The U.S. Department of Labor's Wage and Hour Division has announced a 14-day extension of the comment period for its proposed rule to provide minimum wage and overtime protections for nearly 2 million workers who provide in-home care services. Currently, workers classified as "companions" are exempt from the Fair Labor Standards Act's minimum wage and overtime pay requirements. When established in 1974, such exemptions were meant to apply to casual babysitters and companions for the elderly and infirm — not workers who chose in-home care service as a vocation and were responsible for supporting their families. The proposal would, if enacted, grant the exemption to households where the services are provided but not third-party staffing agencies. It would further clarify that companionship services are those directly related to the fellowship and protection of a care recipient.
The division published a notice of proposed rulemaking in the Federal Register on Dec. 27, 2011, with a comment period originally set to end on Feb. 27, 2012. On Dec. 15, the proposed rule was announced by President Obama and posted on the division's website, giving the public more time than the standard 60-day period to comment on the proposal. After reviewing requests for an extension from members of Congress and the public, the division decided to extend the comment period by 14 days to Monday, March 12. This action will provide additional time for individuals to analyze the issues raised in the proposal and to provide comments.

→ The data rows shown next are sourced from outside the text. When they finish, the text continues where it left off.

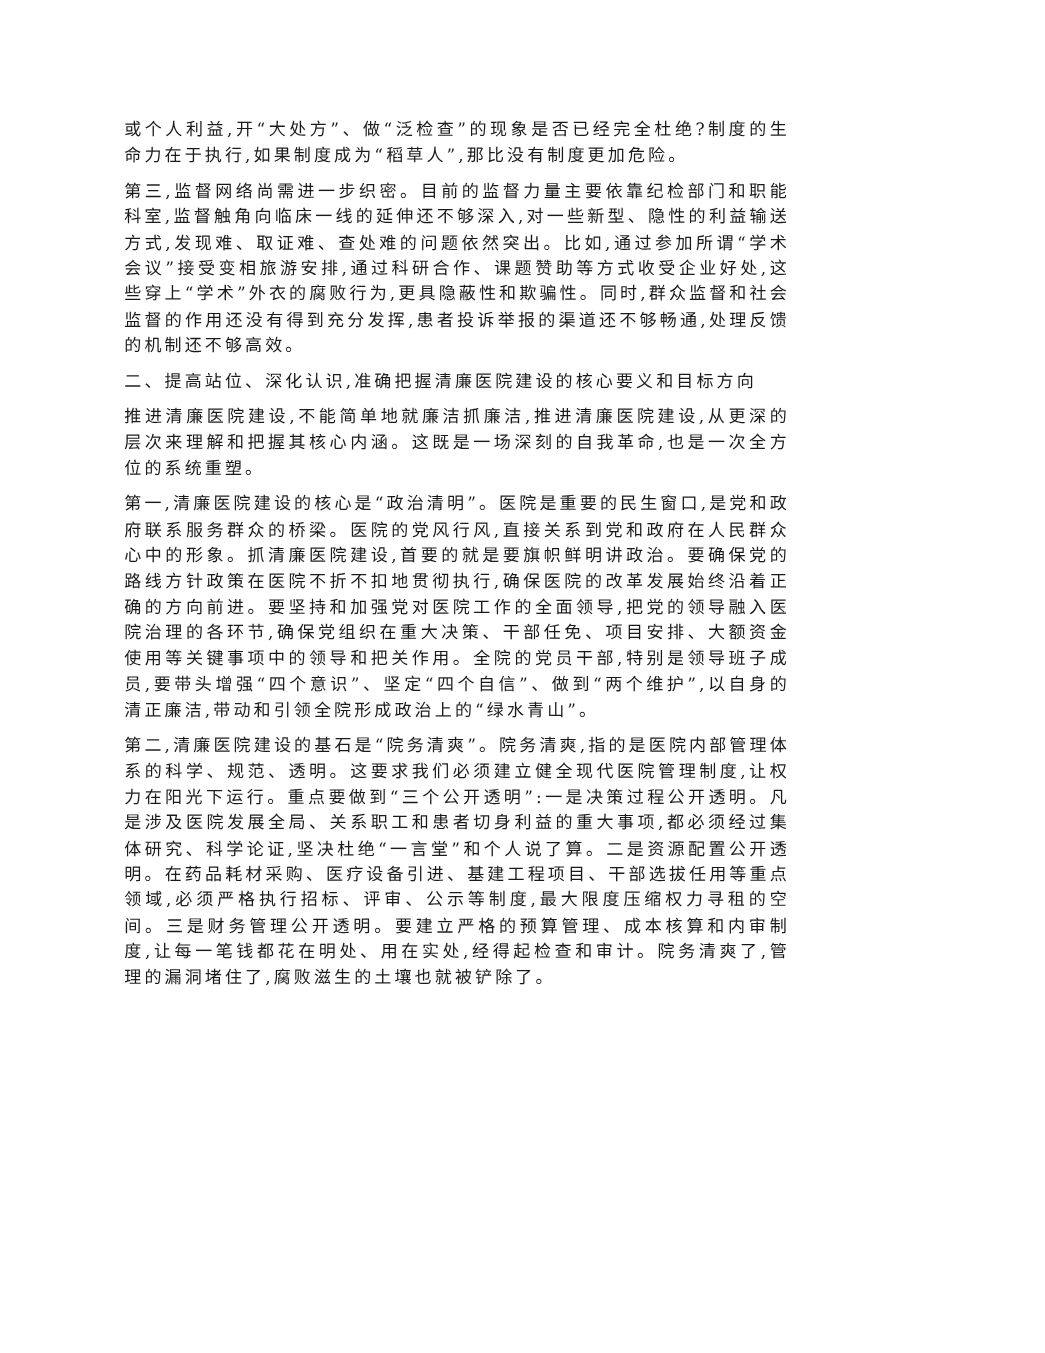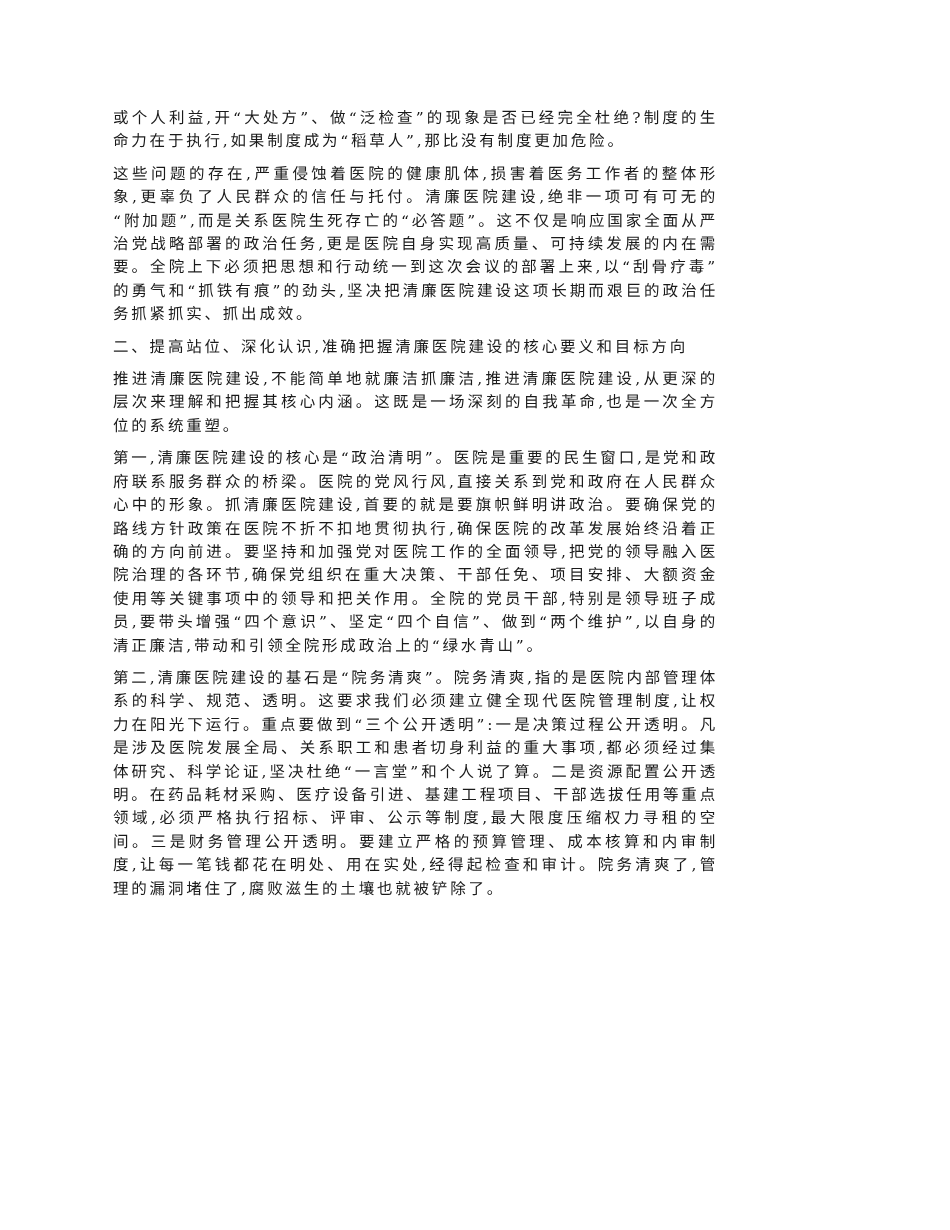--- a/index.html
+++ b/index.html
@@ -45,6 +45,7 @@
 <main class="page" style="background: rgb(255, 255, 255);">
   <article class="doc" id="doc" style="color: rgb(26, 26, 26);">
       <p><span>或个人利益,开“大处方”、做“泛检查”的现象是否已经完全杜绝?制度的生命力在于执行,如果制度成为“稻草人”,那比没有制度更加危险。</span></p>
+      <p><span>第三,监督网络尚需进一步织密。目前的监督力量主要依靠纪检部门和职能科室,监督触角向临床一线的延伸还不够深入,对一些新型、隐性的利益输送方式,发现难、取证难、查处难的问题依然突出。比如,通过参加所谓“学术会议”接受变相旅游安排,通过科研合作、课题赞助等方式收受企业好处,这些穿上“学术”外衣的腐败行为,更具隐蔽性和欺骗性。同时,群众监督和社会监督的作用还没有得到充分发挥,患者投诉举报的渠道还不够畅通,处理反馈的机制还不够高效。</span></p>
       <p><span>这些问题的存在,严重侵蚀着医院的健康肌体,损害着医务工作者的整体形象,更辜负了人民群众的信任与托付。清廉医院建设,绝非一项可有可无的“附加题”,而是关系医院生死存亡的“必答题”。这不仅是响应国家全面从严治党战略部署的政治任务,更是医院自身实现高质量、可持续发展的内在需要。全院上下必须把思想和行动统一到这次会议的部署上来,以“刮骨疗毒”的勇气和“抓铁有痕”的劲头,坚决把清廉医院建设这项长期而艰巨的政治任务抓紧抓实、抓出成效。</span></p>
       <p class="heading"><span>二、提高站位、深化认识,准确把握清廉医院建设的核心要义和目标方向</span></p>
       <p><span>推进清廉医院建设,不能简单地就廉洁抓廉洁,推进清廉医院建设,从更深的层次来理解和把握其核心内涵。这既是一场深刻的自我革命,也是一次全方位的系统重塑。</span></p>

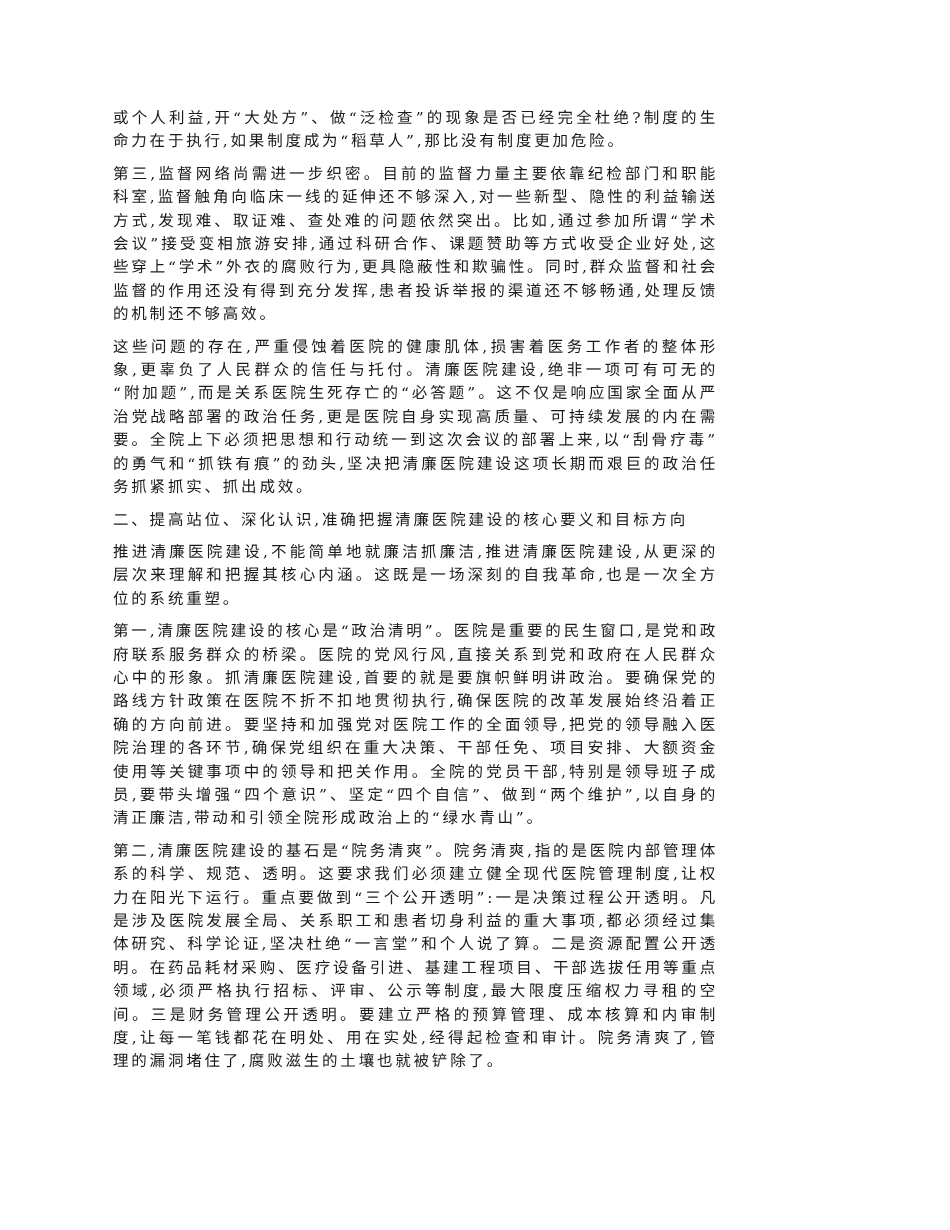--- a/index.html
+++ b/index.html
@@ -46,7 +46,6 @@
   <article class="doc" id="doc" style="color: rgb(26, 26, 26);">
       <p><span>或个人利益,开“大处方”、做“泛检查”的现象是否已经完全杜绝?制度的生命力在于执行,如果制度成为“稻草人”,那比没有制度更加危险。</span></p>
       <p><span>第三,监督网络尚需进一步织密。目前的监督力量主要依靠纪检部门和职能科室,监督触角向临床一线的延伸还不够深入,对一些新型、隐性的利益输送方式,发现难、取证难、查处难的问题依然突出。比如,通过参加所谓“学术会议”接受变相旅游安排,通过科研合作、课题赞助等方式收受企业好处,这些穿上“学术”外衣的腐败行为,更具隐蔽性和欺骗性。同时,群众监督和社会监督的作用还没有得到充分发挥,患者投诉举报的渠道还不够畅通,处理反馈的机制还不够高效。</span></p>
-      <p><span>这些问题的存在,严重侵蚀着医院的健康肌体,损害着医务工作者的整体形象,更辜负了人民群众的信任与托付。清廉医院建设,绝非一项可有可无的“附加题”,而是关系医院生死存亡的“必答题”。这不仅是响应国家全面从严治党战略部署的政治任务,更是医院自身实现高质量、可持续发展的内在需要。全院上下必须把思想和行动统一到这次会议的部署上来,以“刮骨疗毒”的勇气和“抓铁有痕”的劲头,坚决把清廉医院建设这项长期而艰巨的政治任务抓紧抓实、抓出成效。</span></p>
       <p class="heading"><span>二、提高站位、深化认识,准确把握清廉医院建设的核心要义和目标方向</span></p>
       <p><span>推进清廉医院建设,不能简单地就廉洁抓廉洁,推进清廉医院建设,从更深的层次来理解和把握其核心内涵。这既是一场深刻的自我革命,也是一次全方位的系统重塑。</span></p>
       <p><span>第一,清廉医院建设的核心是“政治清明”。医院是重要的民生窗口,是党和政府联系服务群众的桥梁。医院的党风行风,直接关系到党和政府在人民群众心中的形象。抓清廉医院建设,首要的就是要旗帜鲜明讲政治。要确保党的路线方针政策在医院不折不扣地贯彻执行,确保医院的改革发展始终沿着正确的方向前进。要坚持和加强党对医院工作的全面领导,把党的领导融入医院治理的各环节,确保党组织在重大决策、干部任免、项目安排、大额资金使用等关键事项中的领导和把关作用。全院的党员干部,特别是领导班子成员,要带头增强“四个意识”、坚定“四个自信”、做到“两个维护”,以自身的清正廉洁,带动和引领全院形成政治上的“绿水青山”。</span></p>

Individuals and organizations that have already submitted comments may use the extension period to revise or add to their original comments.

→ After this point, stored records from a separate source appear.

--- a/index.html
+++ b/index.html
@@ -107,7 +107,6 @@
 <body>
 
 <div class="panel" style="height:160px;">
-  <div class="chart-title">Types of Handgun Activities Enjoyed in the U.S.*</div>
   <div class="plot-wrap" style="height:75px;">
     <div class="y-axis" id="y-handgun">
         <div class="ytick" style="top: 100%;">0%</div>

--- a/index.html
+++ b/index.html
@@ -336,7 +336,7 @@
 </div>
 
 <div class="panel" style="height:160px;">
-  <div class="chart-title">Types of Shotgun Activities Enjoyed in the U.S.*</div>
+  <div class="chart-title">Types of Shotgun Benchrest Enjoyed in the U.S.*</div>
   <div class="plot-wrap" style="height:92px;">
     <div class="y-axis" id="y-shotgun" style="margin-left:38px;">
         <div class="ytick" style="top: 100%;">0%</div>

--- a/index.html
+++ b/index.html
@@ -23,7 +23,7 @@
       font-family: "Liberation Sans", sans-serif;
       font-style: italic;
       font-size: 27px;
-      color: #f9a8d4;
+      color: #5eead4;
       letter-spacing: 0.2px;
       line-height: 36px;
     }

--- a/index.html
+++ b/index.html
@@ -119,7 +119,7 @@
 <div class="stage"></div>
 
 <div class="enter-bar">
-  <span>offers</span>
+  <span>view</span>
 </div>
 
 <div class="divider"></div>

The Labor Department first announced its intention to revise the rules concerning in-home care workers in its regulatory agenda published on April 28, 2010. This rulemaking effort has appeared in each subsequent regulatory agenda. The division also has discussed the companion regulatory action in public Web chats held after each regulatory agenda was published.

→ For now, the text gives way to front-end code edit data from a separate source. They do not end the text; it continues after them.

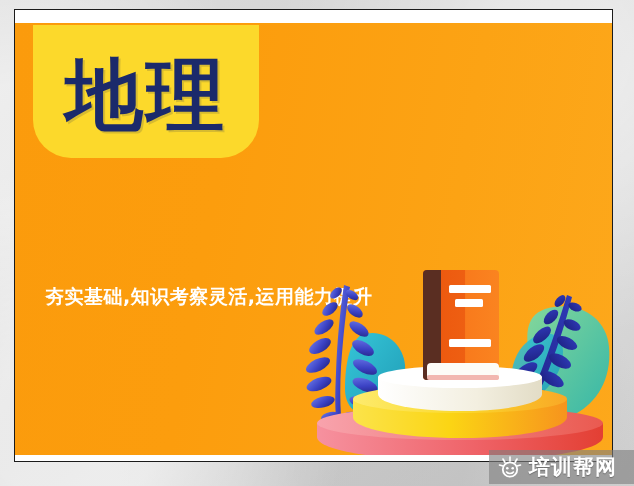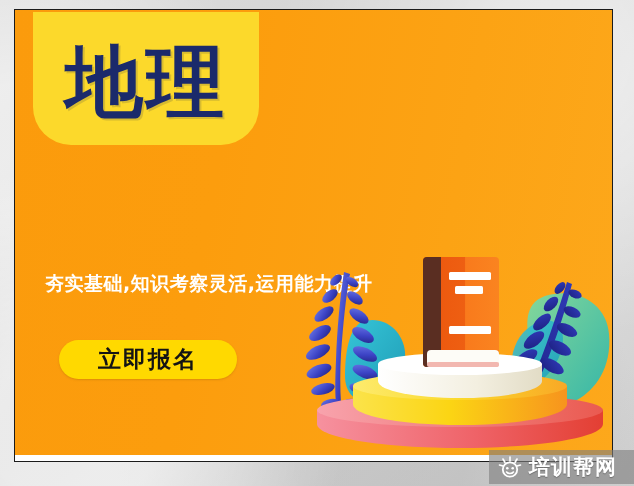--- a/index.html
+++ b/index.html
@@ -28,7 +28,7 @@
     background:#ffffff;
   }
   #banner-art{
-    position:absolute;left:0;top:0;right:0;height:446px;
+    position:absolute;left:0;top:13px;right:0;height:446px;
     background:linear-gradient(100deg,#fb9b0c 0%,#fc9d0d 34%,#fca314 70%,#fda81b 100%);
     overflow:hidden;
     padding-left:32px;

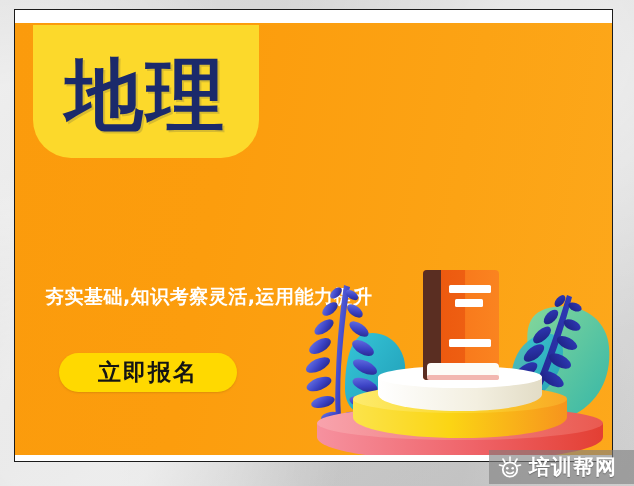--- a/index.html
+++ b/index.html
@@ -116,9 +116,6 @@
 
     <div id="subtitle">夯实基础,知识考察灵活,运用能力提升</div>
 
-    <button id="cta-button">
-      <span id="cta-label">立即报名</span>
-    </button>
 
     <div id="illustration">
       <svg viewBox="0 0 330 218" xmlns="http://www.w3.org/2000/svg">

The proposed rule would expand minimum wage and overtime protections by ensuring that all home care workers employed by third parties such as staffing agencies receive these protections. It also would clarify that individuals performing skilled in-home care work are entitled to minimum wage and overtime pay. However, families that engage individuals for true companionship or fellowship activities, such as visiting with friends or pursuing hobbies, still would be considered "companions" and not be required to meet the act's labor standards provisions. To learn more about the proposed rule, visit http://www.dol.gov/whd/flsa/companionNPRM.htm.
The Wage and Hour Division is responsible for enforcing the FLSA, which was passed in 1938 to provide minimum wage and overtime protections for workers, prevent unfair competition among businesses based on subminimum wages, and spread employment by requiring employers whose employees work excessive hours to pay those employees at one and-one-half times their regular rates of pay for all hours worked over 40 in a week.